Tuesday, September 12, 2017

Namaste and mechanics thoughts

I was waiting for the full recoup on SVXY to all time highs but with S&Ps knocking on the 2500 door I might as well check back in and recap the whole last month August action.

I think it was a great proof on concept for the short VIX strategy of keeping a large cash position to buy these dips while having static short VIX positions that gave some leeway (I had 10% OTM SVXY credit spreads that I did a lot of rolls and selling calls against to hedge).  I'm still a bit torn on the SVXY put spread and rolling versus more aggressive UVXY put debit spreads and actually taking a loss (even though rolling is kind of realizing a loss).  I think my main regret here is that my buying power usage kind of expanded just to roll existing positions so I didn't load up on the dip as much as I wanted, although I'd rather it go like this than go in too heavy at ~16 VIX and then not be able to load up at ~25 VIX.  I am kind of predisposed to the psychology of 'tuck and roll' where we know short VIX will come back, its just really a trade off of how much buying power you want to commit to that. 
Here's where we get into the real Namaste meditation of it though, those days were stressful, but that is kind of the point, that is why we have risk premium, so just breathe.  I had some pretty ugly red numbers and over the few weeks I have been thinking on ways to optimize (not shy away).  This may including a slightly bigger uncorrelated position of TLT/GDXJ/SLV etc while having a lower max risk allocation in short VIX, like ~20-25% down from 40%, while having higher %ROI trades to offset.  That is basically a continuation of the journey from Boglehead to short VIX where you are going from low yield with the whole portfolio to higher yield with a small % of the portfolio so you can buy dips.

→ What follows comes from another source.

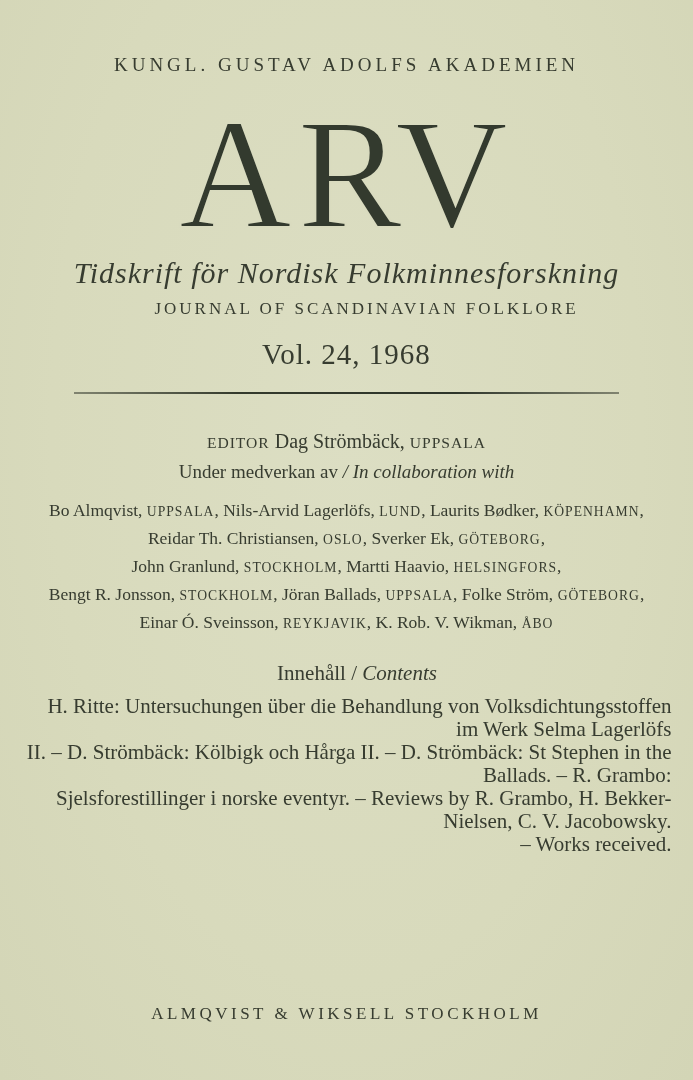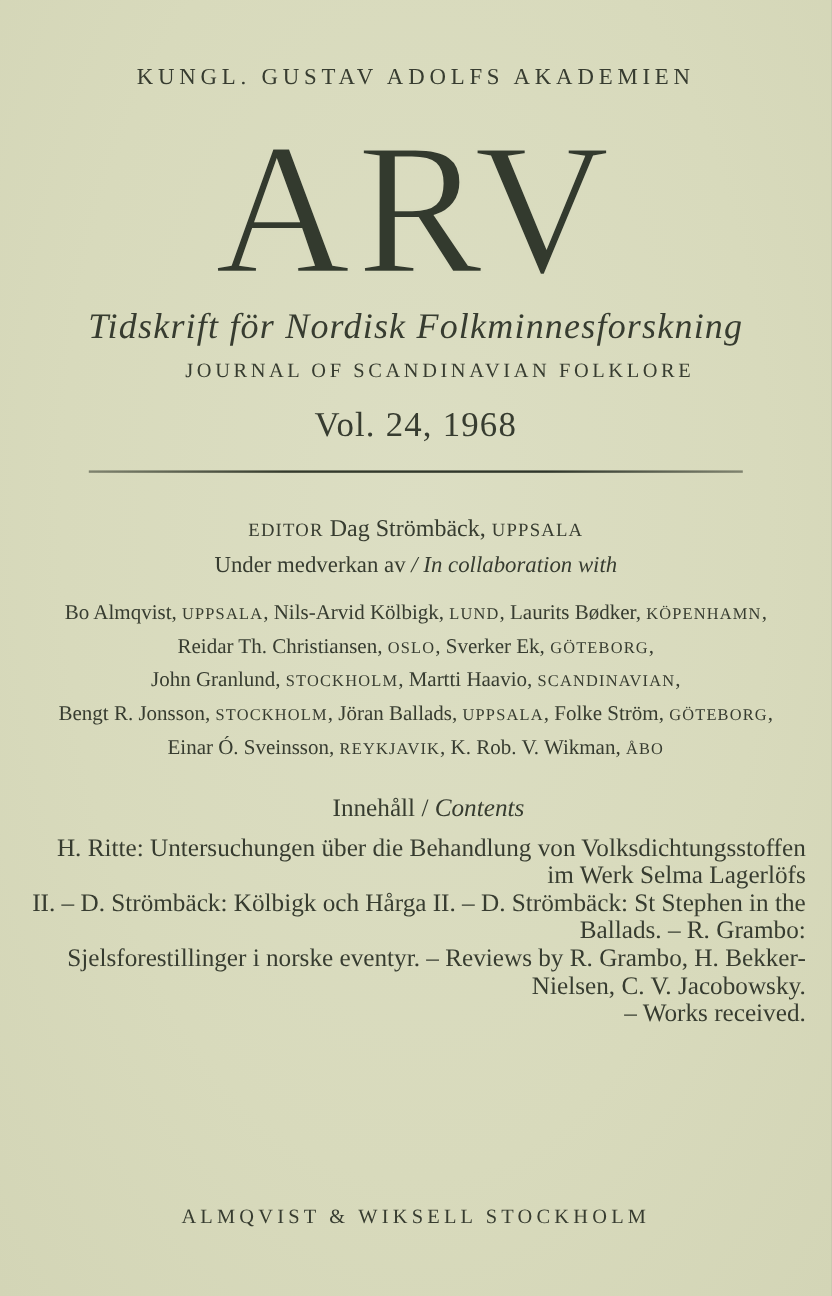", Nils-Arvid Kölbigk," span { text: Kölbigk -> Lagerlöfs }
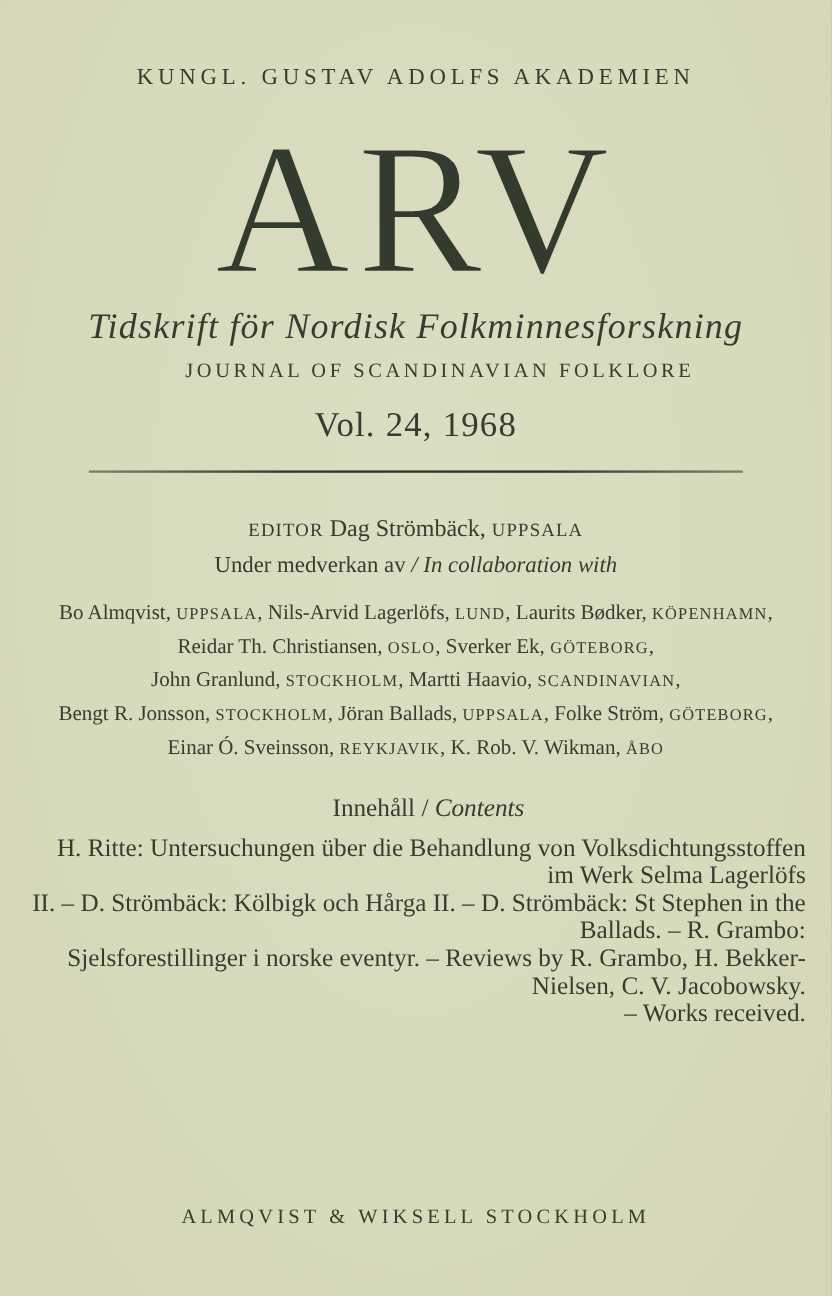"SCANDINAVIAN" span.seg-sc { text: SCANDINAVIAN -> HELSINGFORS }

I had a core strategy at the beginning of the year to use a % of the portfolio to short VIX, and we either print money (like the 1st 8  months) or get tested and make bigger bets.  I think the core strategy is sound, and the infinite variation in it is the % risk allocated at different spot VIX levels, and the %ROI strategies and products to use.  You might be making the most money on the static positions for the general grind and then be really defensive on the VIX spikes and just try to hold your profit trajectory, or you could be really light most of the year and try to make the most during the VIX spikes.  Psychologically I lean toward the former because its easier to project annual ROI and I would be stir crazy in years like this. 

The one thing I always come back to is the short VIX core position vs the more conservative cash only, and buy in on short VIX on spikes.  If we followed that we wouldn't have made a trade in 8 months! I just don't think I could have handled that.

So back to the meditation, once you have your max risk setups and system laid out, then it is just about breathing.  Let Kim's missiles whiz right by you, move to one side so the hurricane floodwaters flow past, and inhale deeply.. expanding the rib cage and sit up straight as the debt ceiling raises and makes room for your heightened posture.
And just like stretching and making it hurt will let you stretch a little further the next time, these big August hits are like the stretching for your mind that makes the next set of hits an even smaller nothingburger.  I'm the first to admit I'm not a full buddha grandmaster yet, I had a moment of weakness and took off some risk before the big 9/11 Irma/Kim weekend, but that is just part of the journey.
At the macro level, the more big risks that come and go, the more the conceptual human volatility contracts, and I have to believe some tiny % of that translates to markets, thus keep breathing and keep shorting VIX.